Rule 10.6 does not apply. Literal 0 is an integer constant of type "signed int" (ISO:C90 - Semantics).
Rule 10.6 is concerned with making the signedness of an integer constant explicit by including a "U" suffix when the constant is unsigned. It is only relevant to integer constants which are of a magnitude such that they are intrinsically unsigned and the rule has nothing to do with the context in which the constant is being used.

For example:
Assuming that int is implemented in 16 bits and a long in 32 bits,
The constant "0" is of type signed int but the constant "0U" is of type unsigned int.
However, the constants "3000000000" and "3000000000U" are both of type unsigned long.
The constant "30000000000" would constitute a violation of Rule 10.6.

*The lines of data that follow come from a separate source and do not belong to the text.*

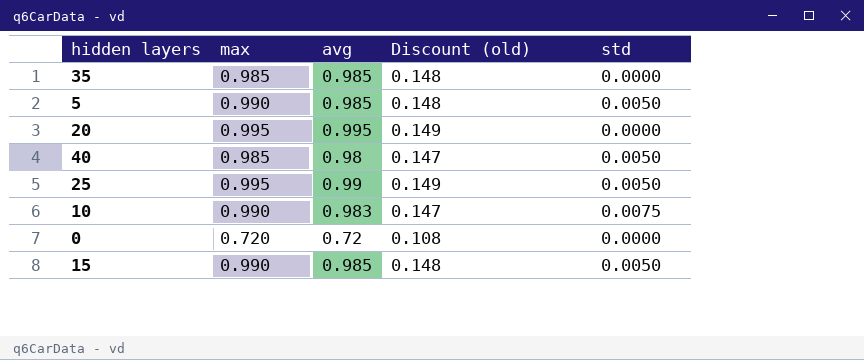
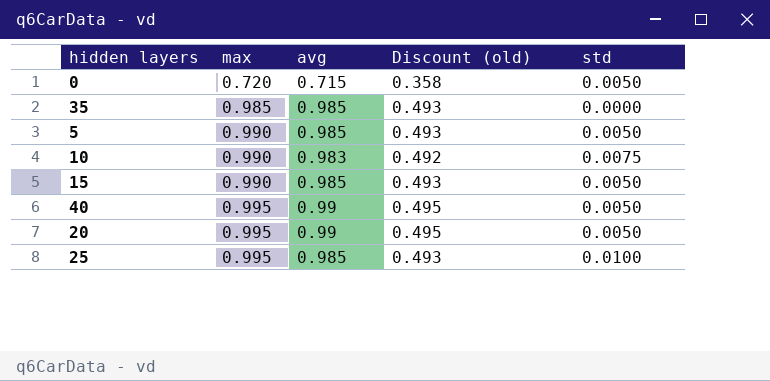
row order: none -> max ascending
column Discount (old) | formula: [avg] * 0.15 -> [avg] * 0.5
0 | avg: 0.72 -> 0.715
0 | std: 0.0000 -> 0.0050
40 | max: 0.985 -> 0.995
40 | avg: 0.98 -> 0.99
20 | avg: 0.995 -> 0.99
20 | std: 0.0000 -> 0.0050
25 | avg: 0.99 -> 0.985
25 | std: 0.0050 -> 0.0100

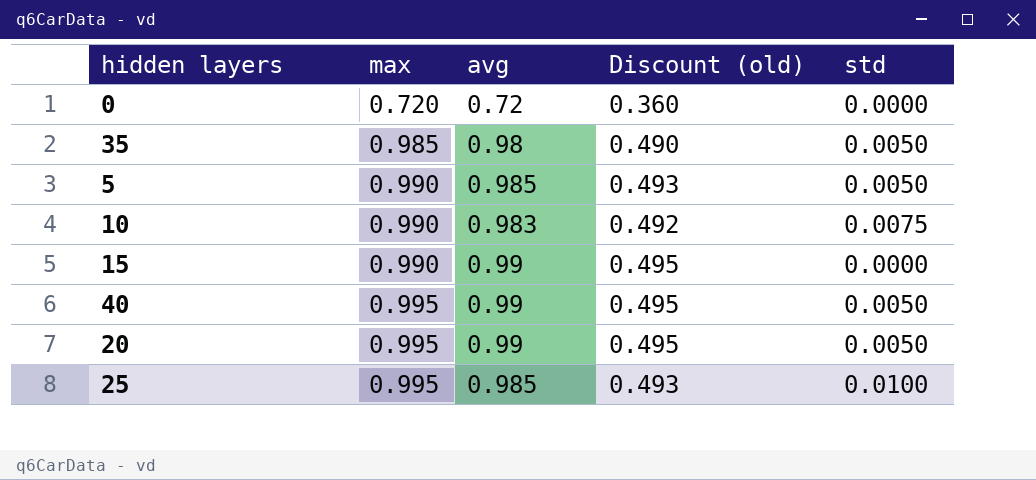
0 | avg: 0.715 -> 0.72
0 | Discount (old): 0.358 -> 0.360
0 | std: 0.0050 -> 0.0000
35 | avg: 0.985 -> 0.98
35 | Discount (old): 0.493 -> 0.490
35 | std: 0.0000 -> 0.0050
15 | avg: 0.985 -> 0.99
15 | Discount (old): 0.493 -> 0.495
15 | std: 0.0050 -> 0.0000

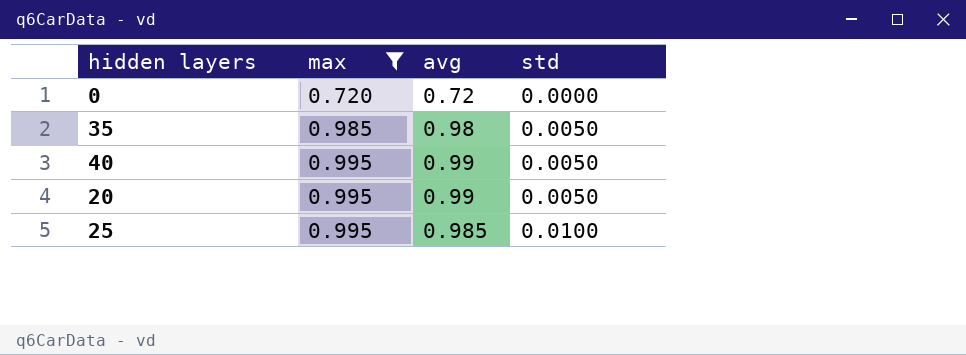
filter: none -> max != 0.990
column Discount (old) | formula: [avg] * 0.5 -> none

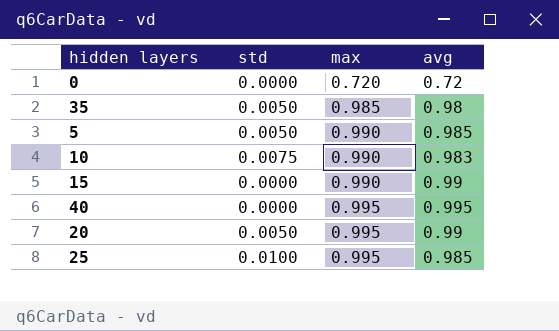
filter: max != 0.990 -> none
column std | position: 4 -> 2
40 | std: 0.0050 -> 0.0000
40 | avg: 0.99 -> 0.995

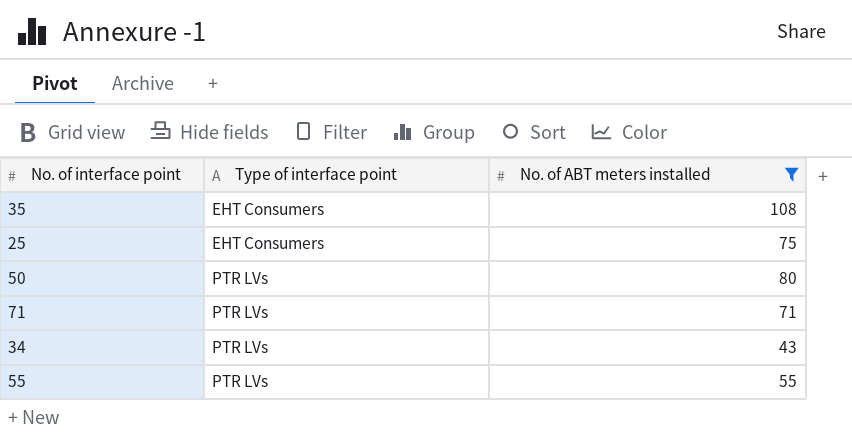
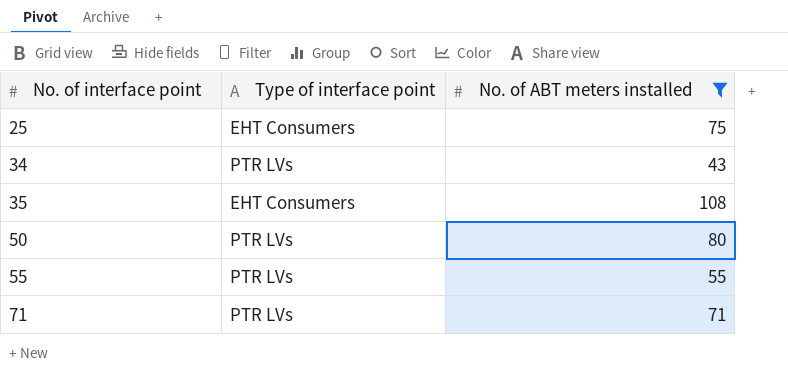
row order: Type of interface point ascending -> No. of interface point ascending

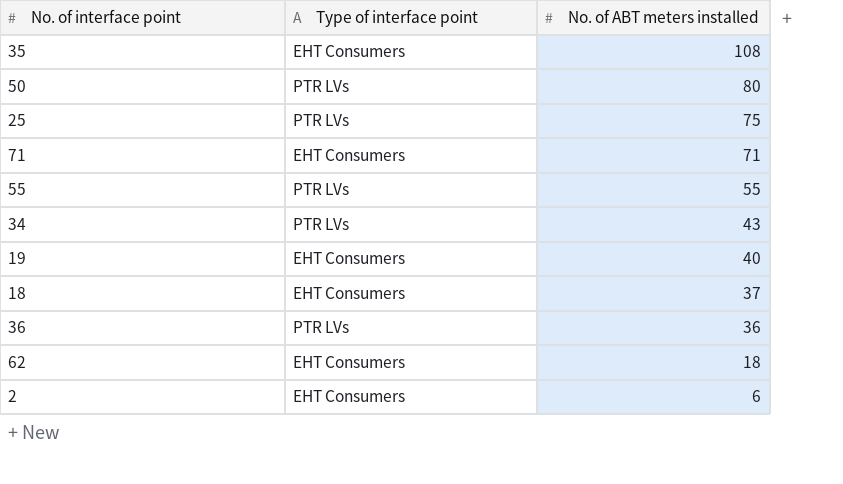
filter: No. of ABT meters installed >= 43 -> none
row order: No. of interface point ascending -> No. of ABT meters installed descending
25 | Type of interface point: EHT Consumers -> PTR LVs
71 | Type of interface point: PTR LVs -> EHT Consumers

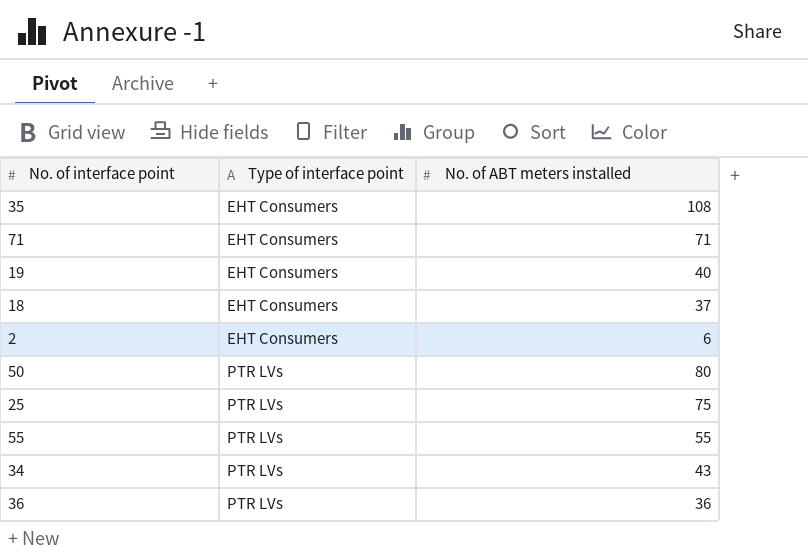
row order: No. of ABT meters installed descending -> Type of interface point ascending
row 62: EHT Consumers | 18 -> none

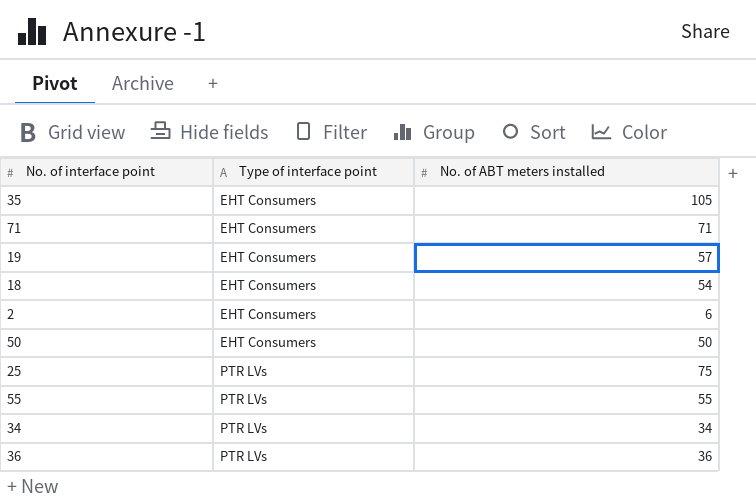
35 | No. of ABT meters installed: 108 -> 105
19 | No. of ABT meters installed: 40 -> 57
18 | No. of ABT meters installed: 37 -> 54
50 | Type of interface point: PTR LVs -> EHT Consumers
50 | No. of ABT meters installed: 80 -> 50
34 | No. of ABT meters installed: 43 -> 34

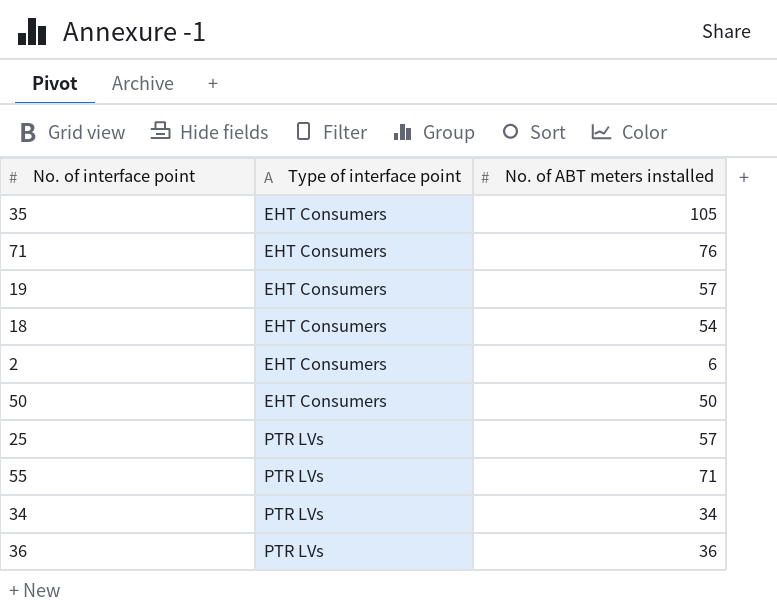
71 | No. of ABT meters installed: 71 -> 76
25 | No. of ABT meters installed: 75 -> 57
55 | No. of ABT meters installed: 55 -> 71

Rule 10.1 addresses a different issue. It demands, among other things, that an expression which is assigned to an unsigned variable should itself be unsigned. This means that any constant or constant expression should itself be of "unsigned" type - including the constant '0'. The rationale behind this is that it is helpful to maintain consistent signedness when constructing arithmetic expressions, even if the omission of a 'U' suffix makes no difference to the result.
In that case, should the code look like so
unsigned u = 0U;
instead of
unsigned u = 0;
That is correct - the initialiser must have an unsigned type and a 'U' suffix is a neat way to do this for literals.

There are other ways of achieving the same effect too, for example:
unsigned u = (unsigned)0;